> _Your instructions_: Among the entries, find each line that includes the string "flex" and list it.

> _Data in this exercise_:
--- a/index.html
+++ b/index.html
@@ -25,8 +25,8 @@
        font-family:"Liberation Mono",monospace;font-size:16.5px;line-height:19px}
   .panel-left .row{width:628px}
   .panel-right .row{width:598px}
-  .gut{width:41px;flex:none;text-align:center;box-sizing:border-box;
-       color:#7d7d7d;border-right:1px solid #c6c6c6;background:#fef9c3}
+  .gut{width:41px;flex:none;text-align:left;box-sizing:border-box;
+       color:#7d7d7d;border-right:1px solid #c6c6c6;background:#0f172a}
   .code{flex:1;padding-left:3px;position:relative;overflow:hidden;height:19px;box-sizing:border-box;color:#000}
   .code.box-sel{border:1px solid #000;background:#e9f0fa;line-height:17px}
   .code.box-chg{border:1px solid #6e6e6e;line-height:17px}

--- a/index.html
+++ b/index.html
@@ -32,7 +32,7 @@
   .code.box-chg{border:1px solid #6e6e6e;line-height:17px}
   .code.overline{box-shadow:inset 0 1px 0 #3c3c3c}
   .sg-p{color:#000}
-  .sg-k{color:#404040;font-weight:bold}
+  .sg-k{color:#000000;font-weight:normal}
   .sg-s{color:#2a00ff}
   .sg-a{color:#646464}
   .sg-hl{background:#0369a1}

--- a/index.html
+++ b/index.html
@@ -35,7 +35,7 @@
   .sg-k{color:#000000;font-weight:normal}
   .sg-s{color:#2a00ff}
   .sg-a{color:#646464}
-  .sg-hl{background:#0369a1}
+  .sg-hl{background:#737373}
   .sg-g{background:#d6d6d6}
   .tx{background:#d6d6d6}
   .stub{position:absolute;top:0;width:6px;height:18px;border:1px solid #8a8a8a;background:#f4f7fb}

* * *

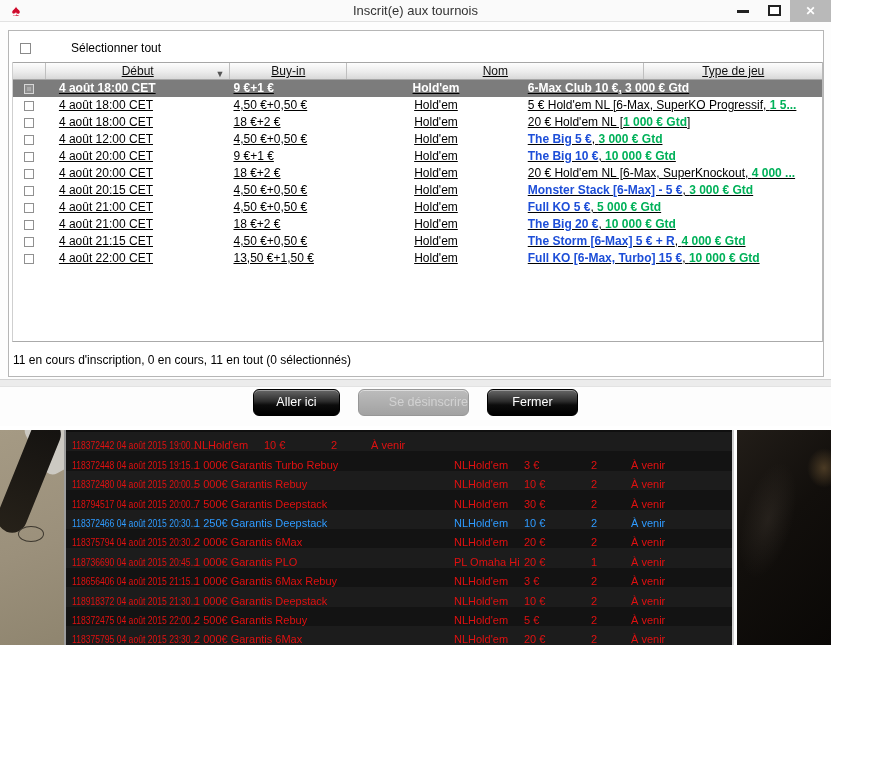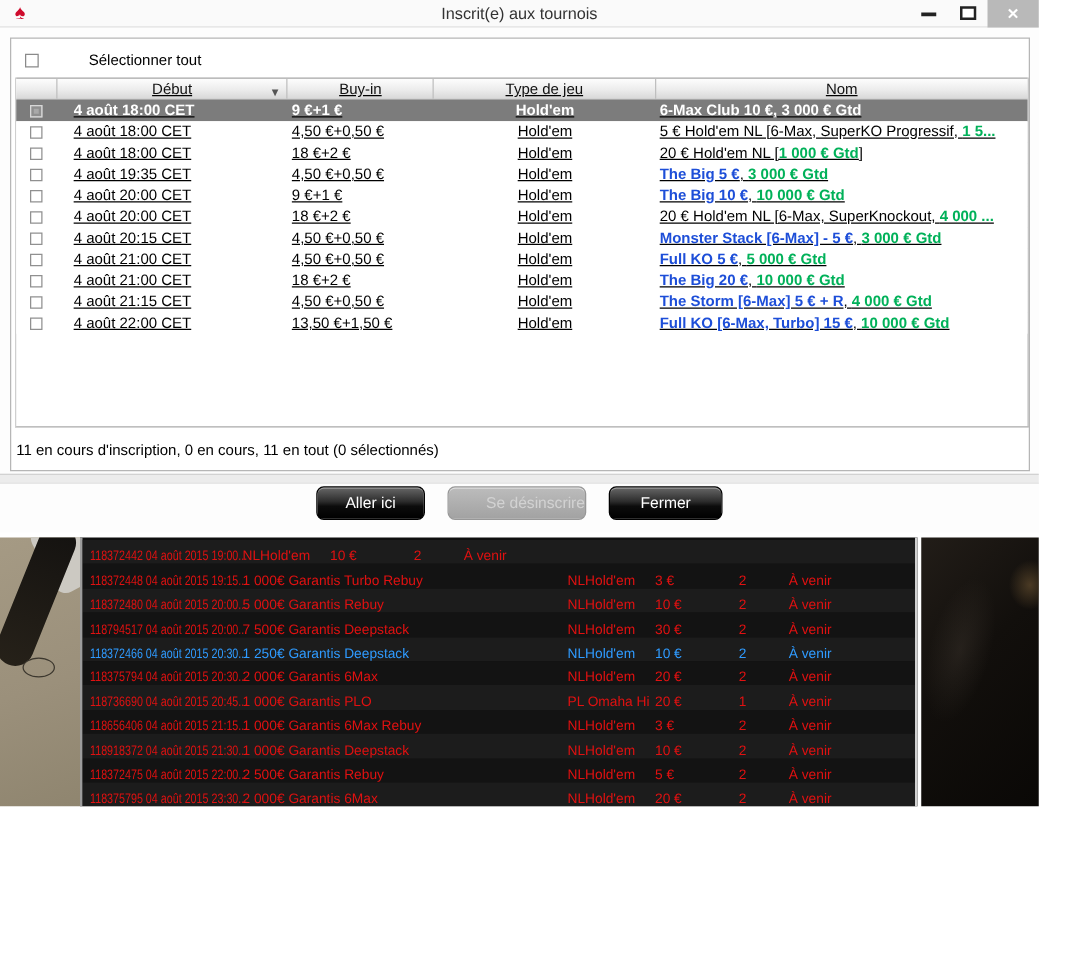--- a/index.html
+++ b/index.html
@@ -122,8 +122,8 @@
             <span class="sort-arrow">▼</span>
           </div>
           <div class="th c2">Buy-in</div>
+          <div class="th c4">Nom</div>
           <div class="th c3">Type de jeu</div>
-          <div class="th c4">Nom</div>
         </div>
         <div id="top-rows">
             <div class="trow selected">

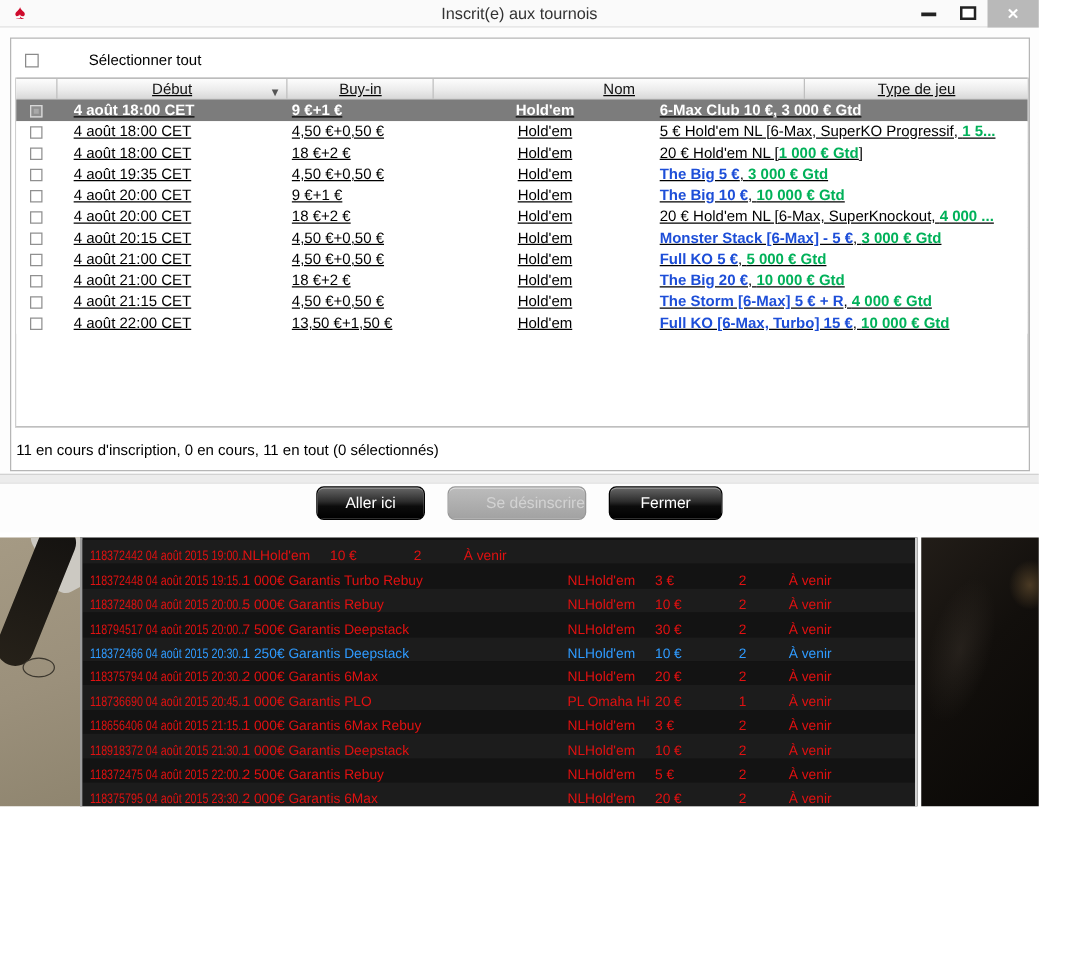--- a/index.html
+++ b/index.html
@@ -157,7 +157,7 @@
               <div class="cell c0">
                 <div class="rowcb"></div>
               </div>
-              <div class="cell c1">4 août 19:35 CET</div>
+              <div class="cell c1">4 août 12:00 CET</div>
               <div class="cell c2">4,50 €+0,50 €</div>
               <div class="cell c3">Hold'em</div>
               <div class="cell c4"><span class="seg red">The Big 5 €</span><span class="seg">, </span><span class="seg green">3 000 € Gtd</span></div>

> _Output of the task_:
-  .gut{width:41px;flex:none;text-align:center;box-sizing:border-box;
+  .gut{width:41px;flex:none;text-align:left;box-sizing:border-box;
   .code{flex:1;padding-left:3px;position:relative;overflow:hidden;height:19px;box-sizing:border-box;color:#000}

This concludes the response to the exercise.